The goal is to achieve fault tolerance by enabling the system to recover from failures and continue execution, even in the presence of faults.

What are the differences and tradeoffs of checkpointing vs. logging as a FT technique?

Checkpointing:

  • Saves the entire state of the system/process to persistent storage
  • Requires more I/O during normal operation
  • Faster recovery as the state can be directly loaded
  • May lose work done between checkpoints

Logging:

  • Records information about operations that change the system state
  • Less I/O during normal operation
  • Slower recovery as the log must be replayed
  • Can potentially recover more recent state

What are all the different metrics to think about when comparing the two?

Metrics to consider when comparing:

  1. I/O overhead during normal operation
  2. Storage requirements
  3. Recovery time
  4. Potential data loss
  5. Impact on system performance
  6. Scalability with system size
  7. Complexity of implementation
  8. Flexibility in handling different types of failures
  9. Ability to handle concurrent operations
  10. Consistency guarantees
  11. Adaptability to different workload patterns

Describe and explain the pros/cons/tradeoffs of coordinated, uncoordinated, communication-induced checkpointing.

Uncoordinated Checkpointing

Pros:

  • Simple implementation
  • Nodes can checkpoint independently

Cons:

  • Risk of domino effect during recovery
  • May create many useless checkpoints
  • Requires maintaining multiple checkpoints per process
  • Complex garbage collection needed
  • Potentially excessive storage requirements

Coordinated Checkpointing

Pros:

  • No domino effect
  • Only one checkpoint per process needed
  • Simple garbage collection
  • Guaranteed consistent recovery line

Cons:

  • Requires global coordination
  • May lead to unnecessary checkpoints for some processes
  • Blocking nature during coordination

Communication-Induced Checkpointing

Pros:

  • Non-blocking
  • Reduces unnecessary checkpoints
  • Ensures consistent recovery line

Cons:

  • More complex implementation
  • May still create some unnecessary checkpoints
  • Requires piggybacking checkpoint information on messages

Reason through examples of how changes in factors would impact the choice of FT technique

We mention a number of factors which influence the choice of a FT technique.
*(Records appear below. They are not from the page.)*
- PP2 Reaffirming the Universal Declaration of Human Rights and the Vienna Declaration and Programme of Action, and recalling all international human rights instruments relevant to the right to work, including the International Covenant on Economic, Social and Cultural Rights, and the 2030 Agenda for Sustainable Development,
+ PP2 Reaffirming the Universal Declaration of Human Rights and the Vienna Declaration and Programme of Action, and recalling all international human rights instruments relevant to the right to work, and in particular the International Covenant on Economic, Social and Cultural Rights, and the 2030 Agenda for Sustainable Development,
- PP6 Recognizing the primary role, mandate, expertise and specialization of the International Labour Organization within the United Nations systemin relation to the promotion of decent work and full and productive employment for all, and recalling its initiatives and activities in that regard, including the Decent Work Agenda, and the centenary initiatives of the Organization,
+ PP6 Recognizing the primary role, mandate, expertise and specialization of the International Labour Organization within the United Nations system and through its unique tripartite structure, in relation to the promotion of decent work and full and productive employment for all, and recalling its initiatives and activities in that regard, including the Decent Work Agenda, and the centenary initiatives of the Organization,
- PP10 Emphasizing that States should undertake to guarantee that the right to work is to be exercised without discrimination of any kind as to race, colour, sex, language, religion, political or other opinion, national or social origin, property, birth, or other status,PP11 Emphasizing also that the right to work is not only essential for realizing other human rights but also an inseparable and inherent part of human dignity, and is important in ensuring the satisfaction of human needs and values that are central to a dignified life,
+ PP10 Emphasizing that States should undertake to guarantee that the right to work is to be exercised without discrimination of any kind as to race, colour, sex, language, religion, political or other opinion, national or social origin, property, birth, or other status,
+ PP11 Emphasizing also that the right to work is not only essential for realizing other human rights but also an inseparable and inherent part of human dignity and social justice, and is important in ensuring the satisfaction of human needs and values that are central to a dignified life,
Can you reason through some examples, say considering change in storage cost, or system scale, or read/write ratio of the workload, and whether or how those changes would impact the winner among any two of the techniques we discussed?

Decreasing storage costs

If storage costs decrease significantly, techniques that rely heavily on storage (like pessimistic logging or frequent checkpointing) become more attractive. This might make pessimistic logging more favorable compared to optimistic logging, as the main drawback of immediate persistent storage updates becomes less significant.

Increasing system scale

As systems grow larger, coordinated checkpointing becomes less practical due to the increasing overhead of global coordination. In this case, communication-induced checkpointing or optimistic logging might become more attractive as they do not require global coordination and can scale better with system size.
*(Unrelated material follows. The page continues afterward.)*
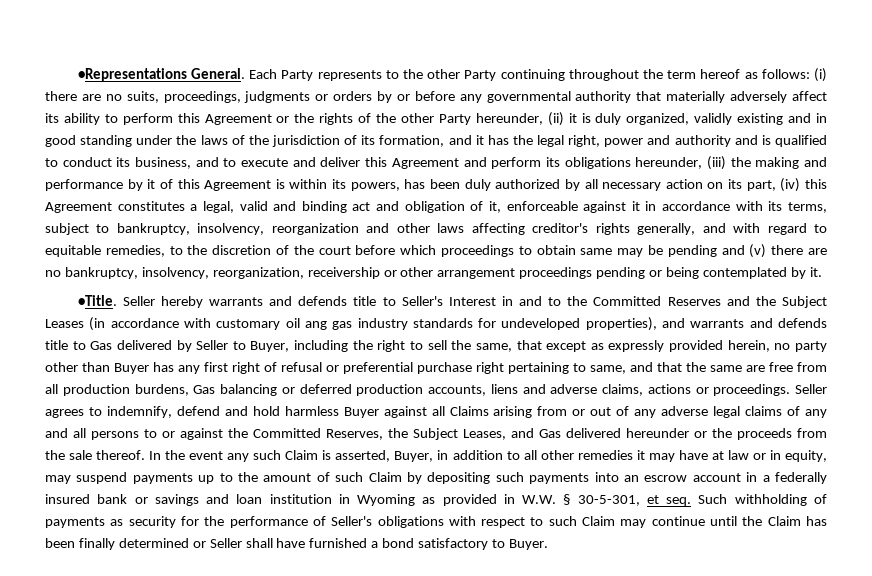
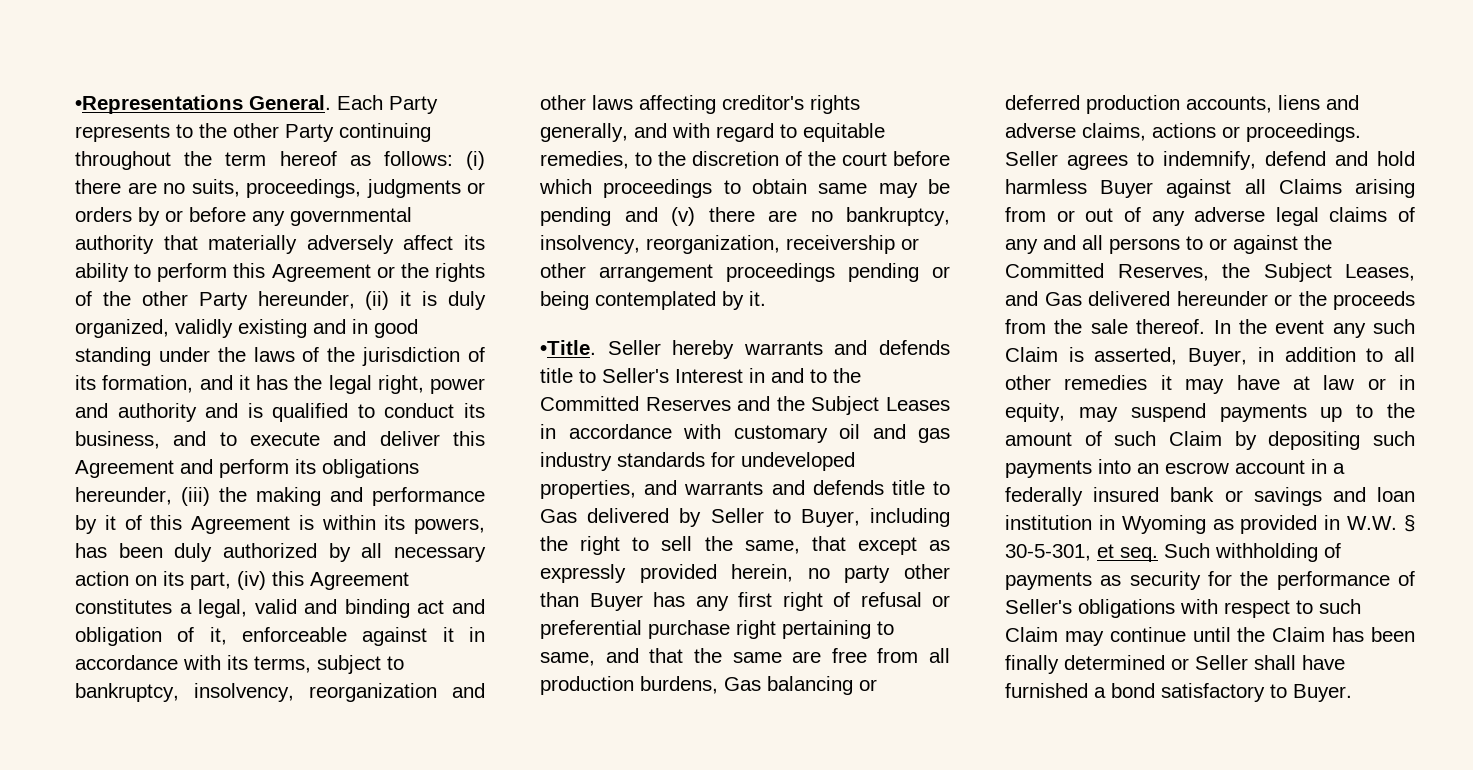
- Seller hereby warrants and defends title to Seller's Interest in and to the Committed Reserves and the Subject Leases (in accordance with customary oil ang gas industry standards for undeveloped properties), and warrants and defends title to Gas delivered by Seller to Buyer, including the right to sell the same, that except as expressly provided herein, no party other than Buyer has any first right of refusal or preferential purchase right pertaining to same, and that the same are free from all production burdens, Gas balancing or deferred production accounts, liens and adverse claims, actions or proceedings.
+ Seller hereby warrants and defends title to Seller's Interest in and to the Committed Reserves and the Subject Leases in accordance with customary oil and gas industry standards for undeveloped properties, and warrants and defends title to Gas delivered by Seller to Buyer, including the right to sell the same, that except as expressly provided herein, no party other than Buyer has any first right of refusal or preferential purchase right pertaining to same, and that the same are free from all production burdens, Gas balancing or deferred production accounts, liens and adverse claims, actions or proceedings.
Changing read/write ratio of the workload

For a workload with a high read-to-write ratio, logging-based approaches might be more efficient than frequent checkpointing. This is because logging only needs to record write operations, which are less frequent in this scenario. Optimistic logging might be particularly effective here, as it allows for faster read operations without immediate persistence requirements.
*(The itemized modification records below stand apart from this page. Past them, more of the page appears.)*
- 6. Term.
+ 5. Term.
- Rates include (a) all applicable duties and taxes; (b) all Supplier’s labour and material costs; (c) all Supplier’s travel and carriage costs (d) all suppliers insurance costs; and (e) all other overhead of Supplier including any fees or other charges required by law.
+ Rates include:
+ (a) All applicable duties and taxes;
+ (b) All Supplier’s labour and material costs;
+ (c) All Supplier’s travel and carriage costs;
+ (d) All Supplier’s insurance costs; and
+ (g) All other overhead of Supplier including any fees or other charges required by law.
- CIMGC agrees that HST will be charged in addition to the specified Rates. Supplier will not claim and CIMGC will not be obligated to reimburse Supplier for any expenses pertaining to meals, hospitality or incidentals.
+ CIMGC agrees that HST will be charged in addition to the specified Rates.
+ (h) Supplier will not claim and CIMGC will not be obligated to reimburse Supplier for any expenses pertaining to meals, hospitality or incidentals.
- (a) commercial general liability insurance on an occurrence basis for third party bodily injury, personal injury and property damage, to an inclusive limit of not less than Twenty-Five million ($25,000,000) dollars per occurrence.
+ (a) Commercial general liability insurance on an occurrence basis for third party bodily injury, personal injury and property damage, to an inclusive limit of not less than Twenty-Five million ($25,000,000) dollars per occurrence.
Improved network speed and reliability

With faster and more reliable networks, the overhead of coordinated checkpointing decreases, potentially making it more attractive compared to uncoordinated approaches. Additionally, causality tracking in optimistic logging becomes more efficient, potentially making it a stronger competitor to pessimistic logging.

Summary

These examples illustrate how changes in system characteristics, workload patterns, and technology can influence the choice of fault tolerance technique. The optimal choice depends on a careful analysis of these factors in the specific context of the system being designed.